Anyone travelling through South Tyrol today can hardly imagine that this region was bitterly poor in the 1960s. The winegrowers were doing badly and were largely dependent on wine merchants, who only paid low prices for hectolitres. In addition, viticulture was geared towards quantity rather than quality, with the result that South Tyrol became synonymous with the cheapest, sweetest litres of Vernatsch, known for example as "Kalterer See Auslese". In 1960, 26 winegrowers from Schrekbichl - Colterenzio in Italian - near Eppan founded their own co-operative to counteract this dependency and from then on were considered rebels who broke away from the previous system. At the same time, they were already beginning to pay more attention to quality, but this only came about thanks to the experience and work of the now legendary Luis Raifer. He became managing director of the cooperative in 1979 and came back transformed after a study trip to California.

Raifer, a winegrower himself, recognised the potential of South Tyrol to produce quality wines and so he turned his own Lafóa vineyard into an experimental vineyard, where he grubbed up the Vernatsch and planted Cabernet Sauvignon and later Sauvignon Blanc.

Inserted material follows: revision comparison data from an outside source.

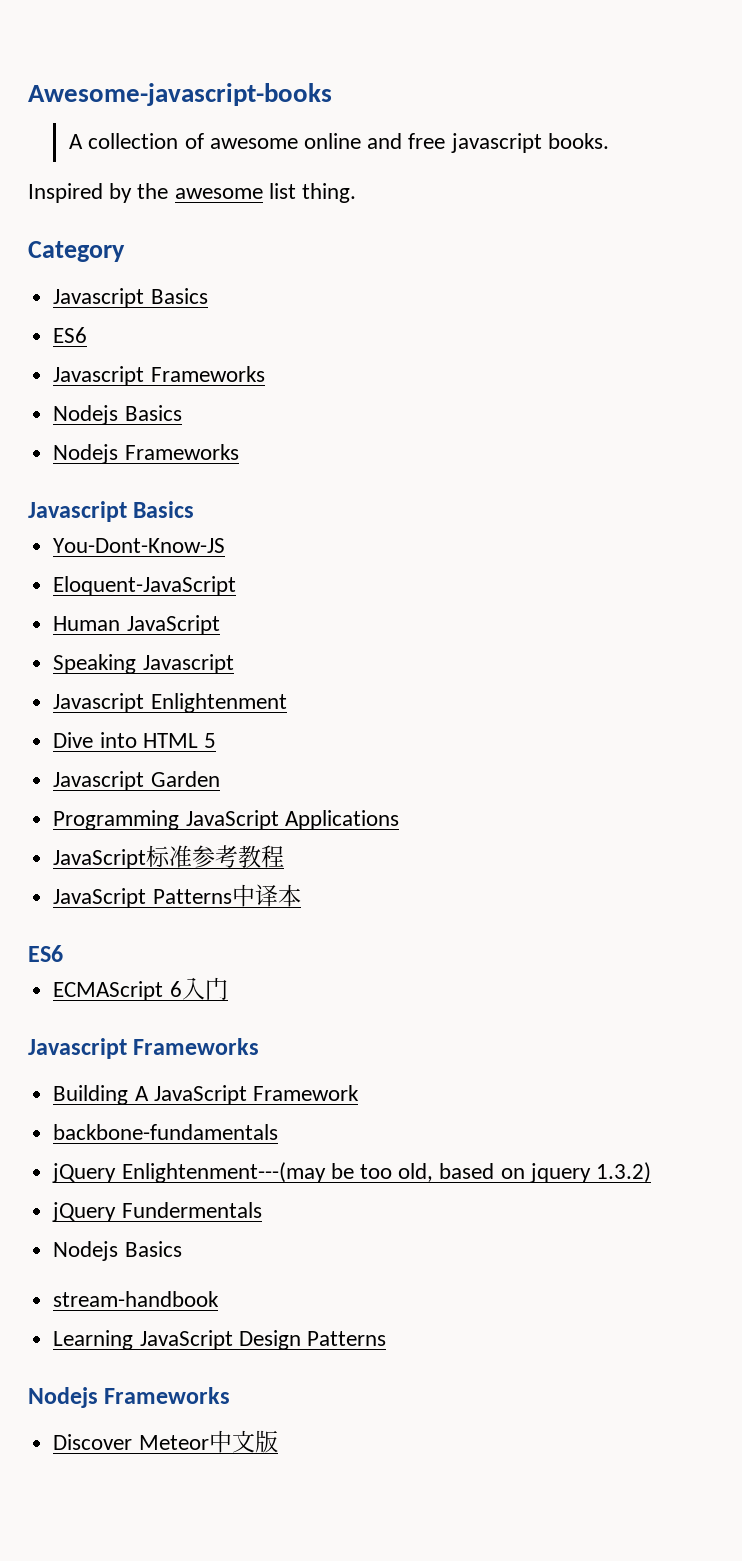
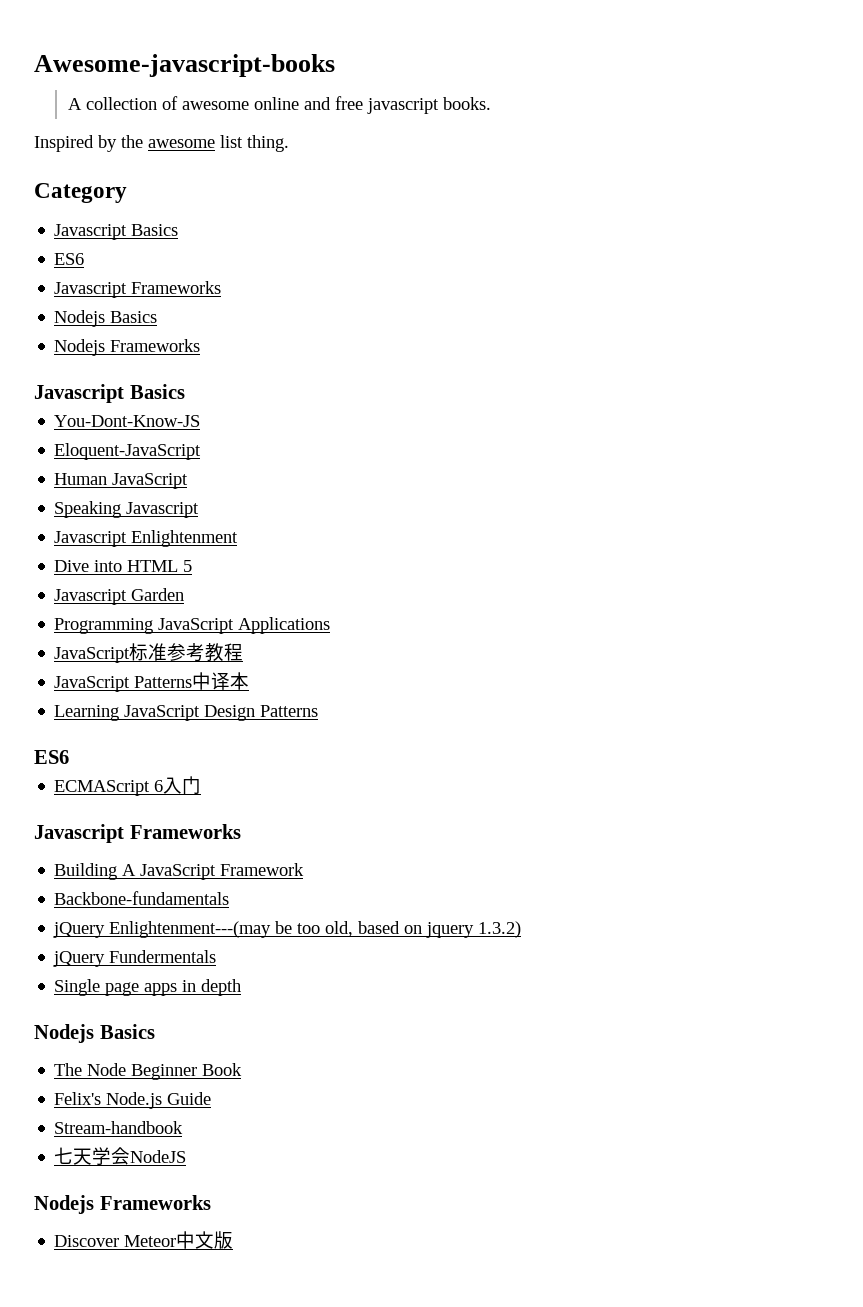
+ Learning JavaScript Design Patterns
- backbone-fundamentals
+ Backbone-fundamentals
  jQuery Fundermentals
+ Single page apps in depth
  Nodejs Basics
- stream-handbook
- Learning JavaScript Design Patterns
+ The Node Beginner Book
+ Felix's Node.js Guide
+ Stream-handbook
+ 七天学会NodeJS

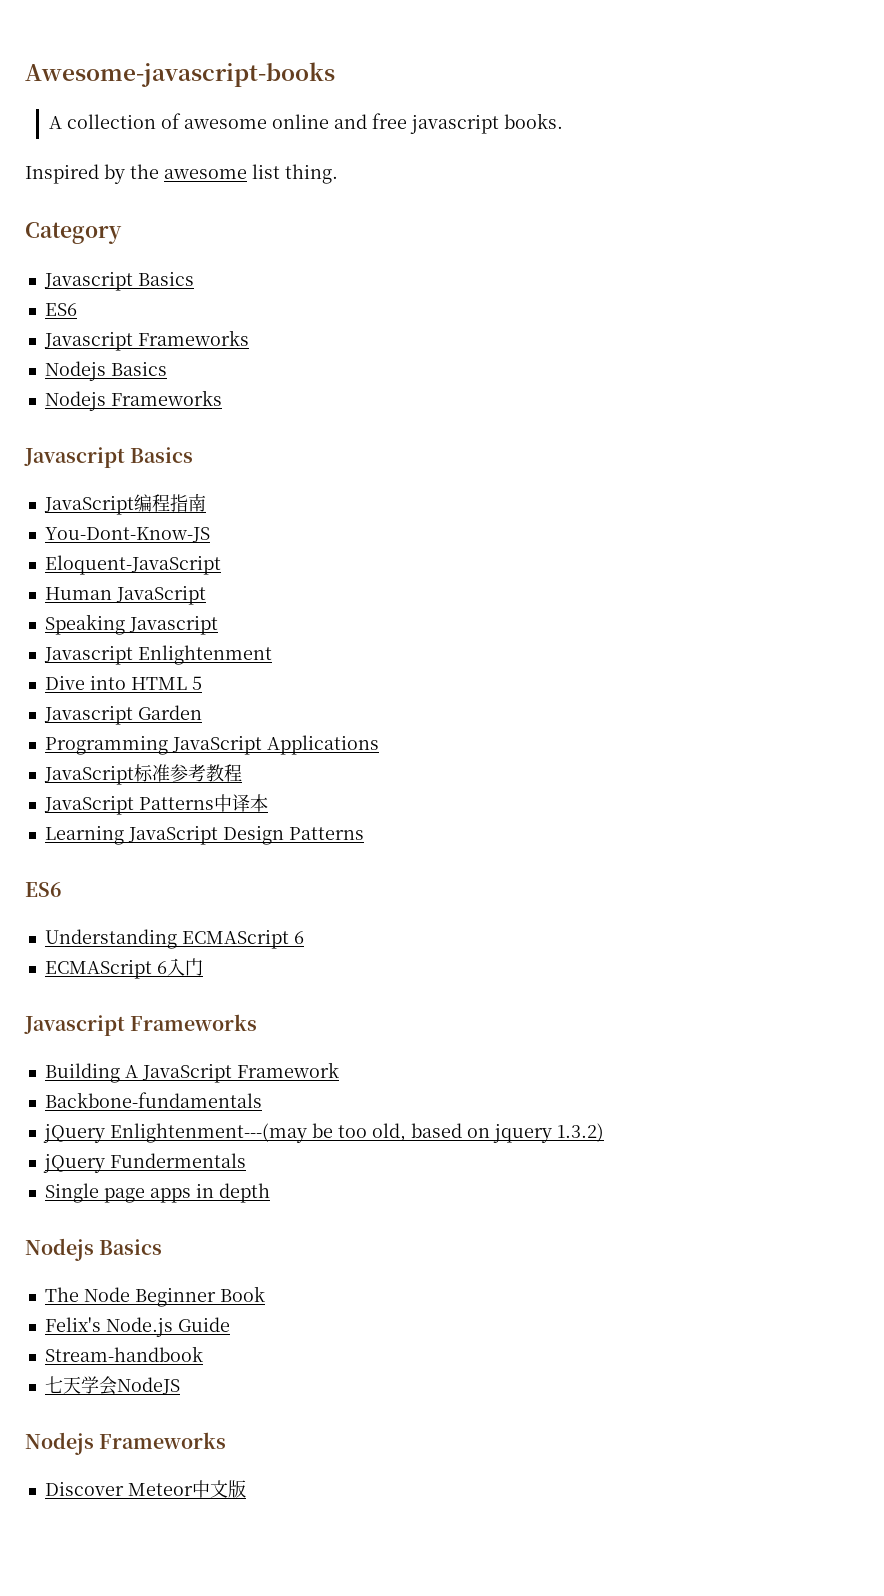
+ JavaScript编程指南
+ Understanding ECMAScript 6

Here there was significantly less yield for higher quality grapes and higher quality wine. The best barrels were purchased for the Cabernet and a new type of South Tyrolean wine was created.
This was the starting signal for sustainable changes and a standard for today's 300 members of the Schreckbichl winery, a district of Girlan, whose vineyards and wines were praised as early as 1200 under the name "vinum schrechpuhlensis". The wines benefit from the climate and the soils between the Mediterranean and the Alps with mineral soils from the last ice age. Today, classic South Tyrolean wines are produced here, combining the warmth of the Mediterranean with the coolness of the Alps.